## [Problem to solve]
Give again exactly the lines that run from the start of the records to the line holding "and auditory knowledge.", both ends counted. Do not include the pictures.
------------------------------------------------
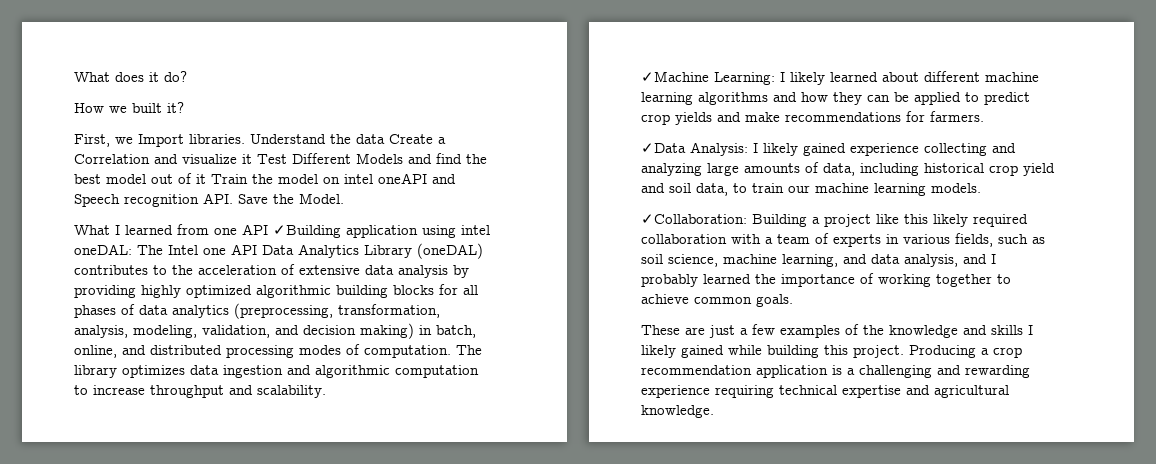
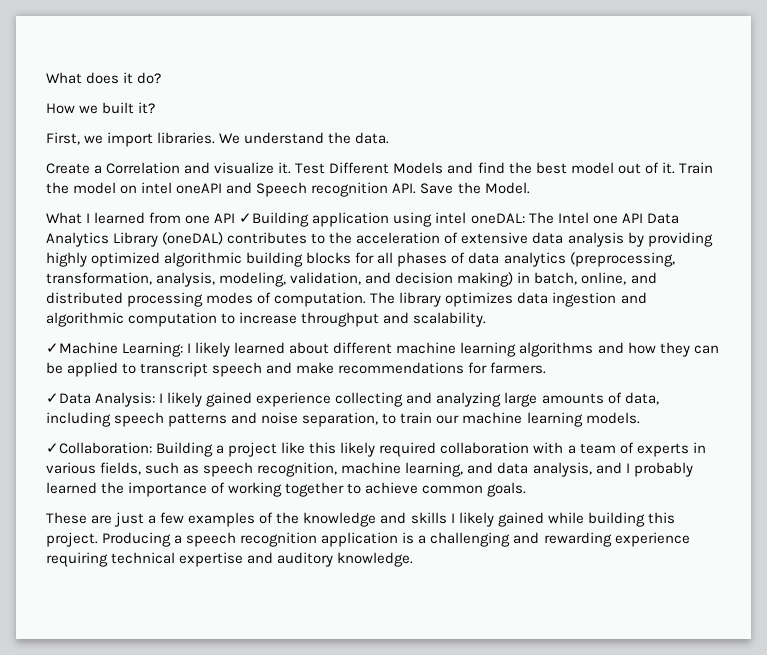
- First, we Import libraries. Understand the data Create a Correlation and visualize it Test Different Models and find the best model out of it Train the model on intel oneAPI and Speech recognition API. Save the Model.
+ First, we import libraries. We understand the data.
+ Create a Correlation and visualize it. Test Different Models and find the best model out of it. Train the model on intel oneAPI and Speech recognition API. Save the Model.
- ✓Machine Learning: I likely learned about different machine learning algorithms and how they can be applied to predict crop yields and make recommendations for farmers.
+ ✓Machine Learning: I likely learned about different machine learning algorithms and how they can be applied to transcript speech and make recommendations for farmers.
- ✓Data Analysis: I likely gained experience collecting and analyzing large amounts of data, including historical crop yield and soil data, to train our machine learning models.
+ ✓Data Analysis: I likely gained experience collecting and analyzing large amounts of data, including speech patterns and noise separation, to train our machine learning models.
- ✓Collaboration: Building a project like this likely required collaboration with a team of experts in various fields, such as soil science, machine learning, and data analysis, and I probably learned the importance of working together to achieve common goals.
+ ✓Collaboration: Building a project like this likely required collaboration with a team of experts in various fields, such as speech recognition, machine learning, and data analysis, and I probably learned the importance of working together to achieve common goals.
- Producing a crop recommendation application is a challenging and rewarding experience requiring technical expertise and agricultural knowledge.
+ Producing a speech recognition application is a challenging and rewarding experience requiring technical expertise and auditory knowledge.

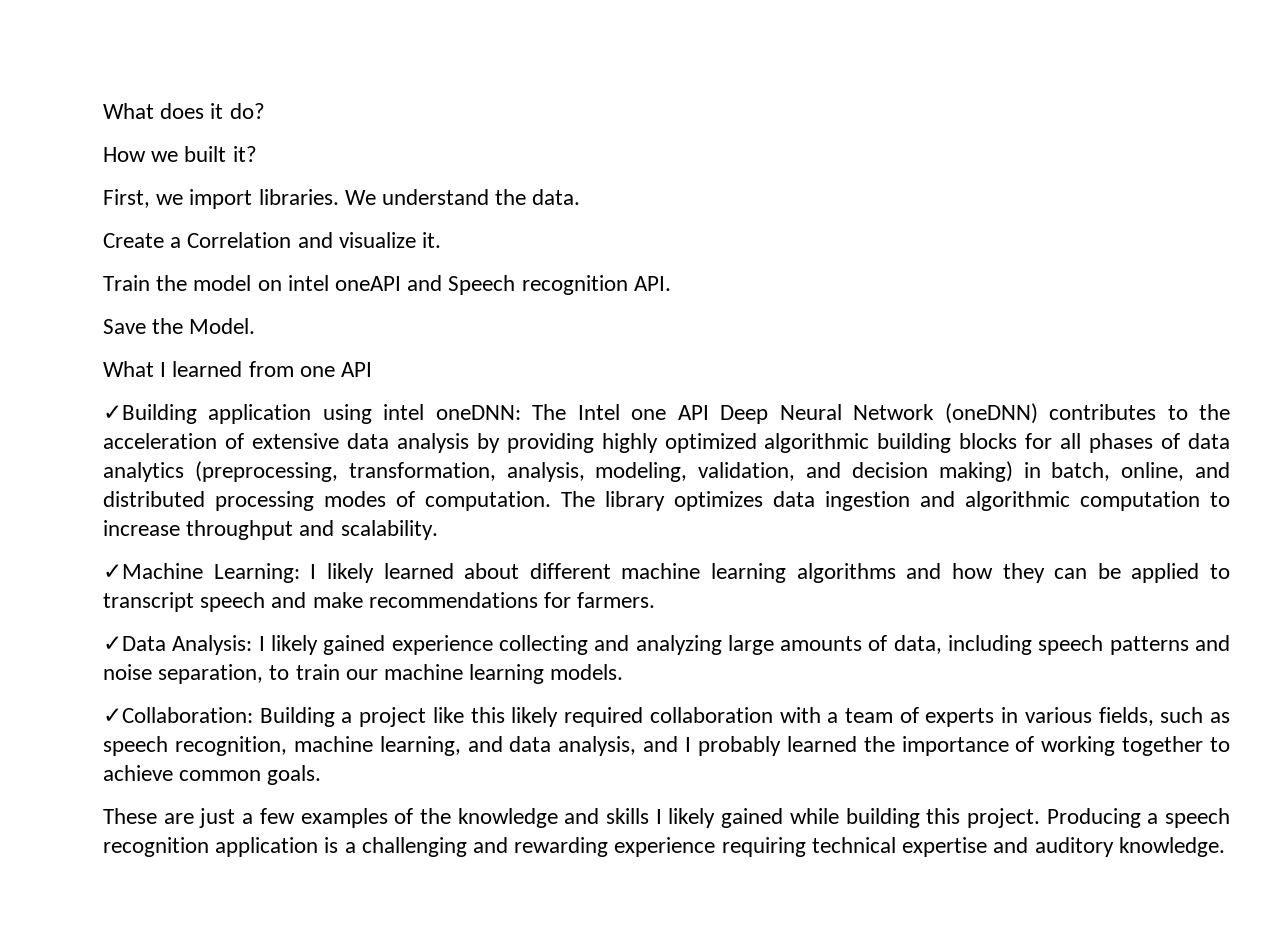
- Create a Correlation and visualize it. Test Different Models and find the best model out of it. Train the model on intel oneAPI and Speech recognition API. Save the Model.
+ Create a Correlation and visualize it.
+ Train the model on intel oneAPI and Speech recognition API.
+ Save the Model.
- What I learned from one API ✓Building application using intel oneDAL: The Intel one API Data Analytics Library (oneDAL) contributes to the acceleration of extensive data analysis by providing highly optimized algorithmic building blocks for all phases of data analytics (preprocessing, transformation, analysis, modeling, validation, and decision making) in batch, online, and distributed processing modes of computation.
+ What I learned from one API
+ ✓Building application using intel oneDNN: The Intel one API Deep Neural Network (oneDNN) contributes to the acceleration of extensive data analysis by providing highly optimized algorithmic building blocks for all phases of data analytics (preprocessing, transformation, analysis, modeling, validation, and decision making) in batch, online, and distributed processing modes of computation.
------------------------------------------------
## [Final answer]
- First, we Import libraries. Understand the data Create a Correlation and visualize it Test Different Models and find the best model out of it Train the model on intel oneAPI and Speech recognition API. Save the Model.
+ First, we import libraries. We understand the data.
+ Create a Correlation and visualize it. Test Different Models and find the best model out of it. Train the model on intel oneAPI and Speech recognition API. Save the Model.
- ✓Machine Learning: I likely learned about different machine learning algorithms and how they can be applied to predict crop yields and make recommendations for farmers.
+ ✓Machine Learning: I likely learned about different machine learning algorithms and how they can be applied to transcript speech and make recommendations for farmers.
- ✓Data Analysis: I likely gained experience collecting and analyzing large amounts of data, including historical crop yield and soil data, to train our machine learning models.
+ ✓Data Analysis: I likely gained experience collecting and analyzing large amounts of data, including speech patterns and noise separation, to train our machine learning models.
- ✓Collaboration: Building a project like this likely required collaboration with a team of experts in various fields, such as soil science, machine learning, and data analysis, and I probably learned the importance of working together to achieve common goals.
+ ✓Collaboration: Building a project like this likely required collaboration with a team of experts in various fields, such as speech recognition, machine learning, and data analysis, and I probably learned the importance of working together to achieve common goals.
- Producing a crop recommendation application is a challenging and rewarding experience requiring technical expertise and agricultural knowledge.
+ Producing a speech recognition application is a challenging and rewarding experience requiring technical expertise and auditory knowledge.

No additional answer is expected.